Chaos testing
Now that you can design and deploy resilient applications, which can withstand both simple and complex failures, you must verify that your applications work as planned during a failure. Waiting for a failure in your production environment to test your preparedness might be a costly mistake, often requiring rushed solutions that you develop in real time. Failures are inevitable and can be the result of several issues, including security breaches, misconfigurations, or service disruptions. As your cloud workload footprint grows, the likelihood of encountering various types of failures increases.

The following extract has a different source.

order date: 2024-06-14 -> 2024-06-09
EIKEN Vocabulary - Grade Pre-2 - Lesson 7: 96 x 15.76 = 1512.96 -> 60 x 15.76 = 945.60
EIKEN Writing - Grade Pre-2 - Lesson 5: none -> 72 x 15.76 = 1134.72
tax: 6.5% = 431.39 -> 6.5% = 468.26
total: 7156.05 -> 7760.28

One approach to address potential failures is chaos engineering. Chaos engineering is the intentional and controlled injection of failures in pre-production and production environments to understand their impact and verify your preparedness. The process isn't random, where you turn off dependencies or instances or shutdown services. The process begins by identifying potential issues, forming a hypothesis about how the system might behave, and testing it through an experiment. Observe the results to determine whether your hypothesis holds, or if a different approach is needed.
Target environments
Ideally, you conduct chaos experiments in a production environment, since you want the test to closely mimic the real-world issues that you are likely to face. However, by intentionally disrupting live environments, you might get into lengthy and complex recovery processes that affect customer experience, which are valid deterrents. Pre-production environments are a good starting point as you get familiar with the process. In pre-production, you can build confidence in your ability to run tests and handle issues that arise. You might take another approach, like testing during lean hours or against a canary deployment, which runs alongside your production environment but doesn't handle production traffic.
Start in a staging or testing environment that resembles the production deployment and target specific scenarios before you expand the scope of your test.
Fault space
Chaos experiments are meant to mirror real-world incidents as closely as possible instead of complex and unlikely scenarios. In any cloud environment, infrastructure and instances of replicated components can fail. Dependencies can fail and connectivity to dependent services can also be interrupted intermittently or for longer durations. Replicating your past incidents is a good step toward identifying all failure scenarios.
Given the complexity of applications and their dependencies, the experiment scope can increase quickly if you consider all combinations of components and single or multiple concurrent failures. To address this complexity, tailor your experiments to reflect the specific characteristics of your application. For example, run CPU stress tests only against CPU-intensive components.
The process relies heavily on your knowledge of the system that you're testing and the cloud environment it's running on. You can also use profiling tools like chaos-recommender to augment your understanding.
You can use IBM Cloud public APIs to run update operations on infrastructure services, which help re-create failure scenarios. For containerized applications that run on IBM Cloud Kubernetes Service or on Red Hat OpenShift on IBM Cloud, there are many chaos engineering frameworks that help mimic failure scenarios, like ChaosMesh, LitmusChaos, and Red Hat KrKn. These frameworks run within the cluster and inject faults with a minor blast radius, often within the scope of the namespace.
Running within your CI/CD pipeline
CI/CD integrates and deploys code changes frequently, so running chaos testing as part of a regular CI/CD workflow helps you catch change-induced failures early on. Use tools like IBM Cloud DevSecOps to start chaos engineering early in the process. For example, you might run the continuous integration (CI) pipeline after a development environment deployment if it closely resembles the production environment. Alternatively, if a development environment infrastructure differs greatly from the production environment, consider moving the chaos tests to the continuous deployment (CD) pipeline.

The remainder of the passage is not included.